▶ [WHAT IS EXPECTED] Your answer must be the full listing, reproduced exactly, minus any pictures.

▶ [DATASET CONTENT]
= = =

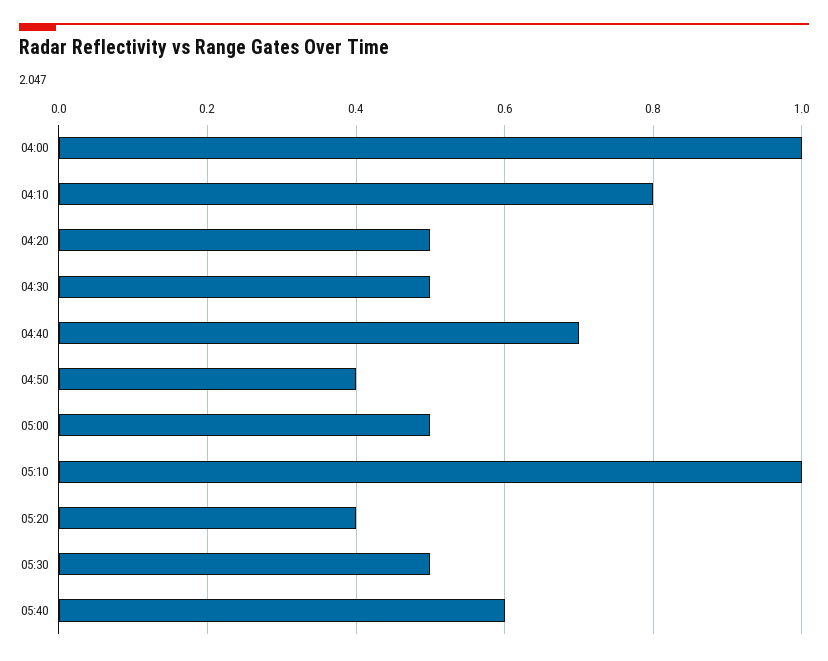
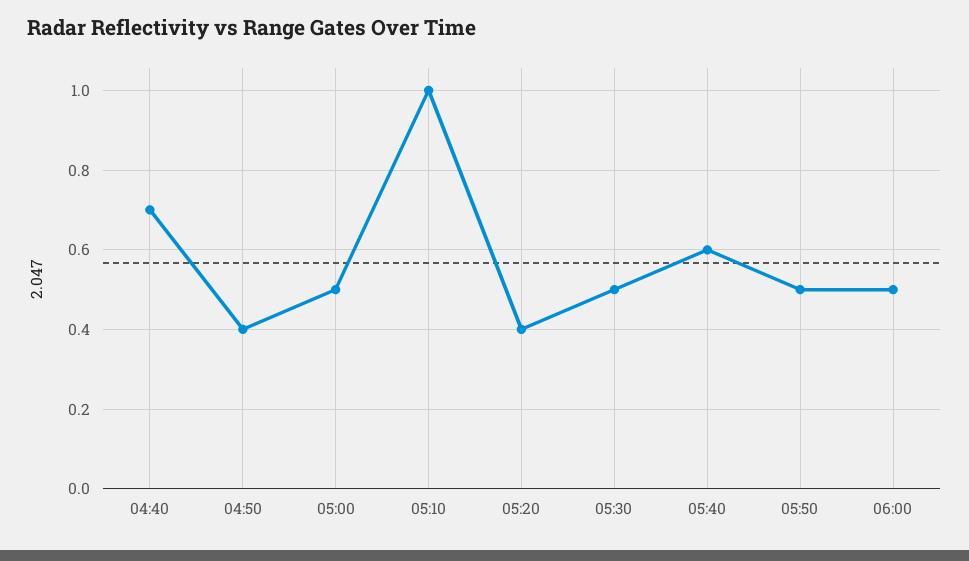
04:00: 1 -> none
04:10: 0.8 -> none
04:20: 0.5 -> none
04:30: 0.5 -> none
05:50: none -> 0.5
06:00: none -> 0.5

= = =

▶ [ANSWER FOR THIS EXERCISE]
04:00: 1 -> none
04:10: 0.8 -> none
04:20: 0.5 -> none
04:30: 0.5 -> none
05:50: none -> 0.5
06:00: none -> 0.5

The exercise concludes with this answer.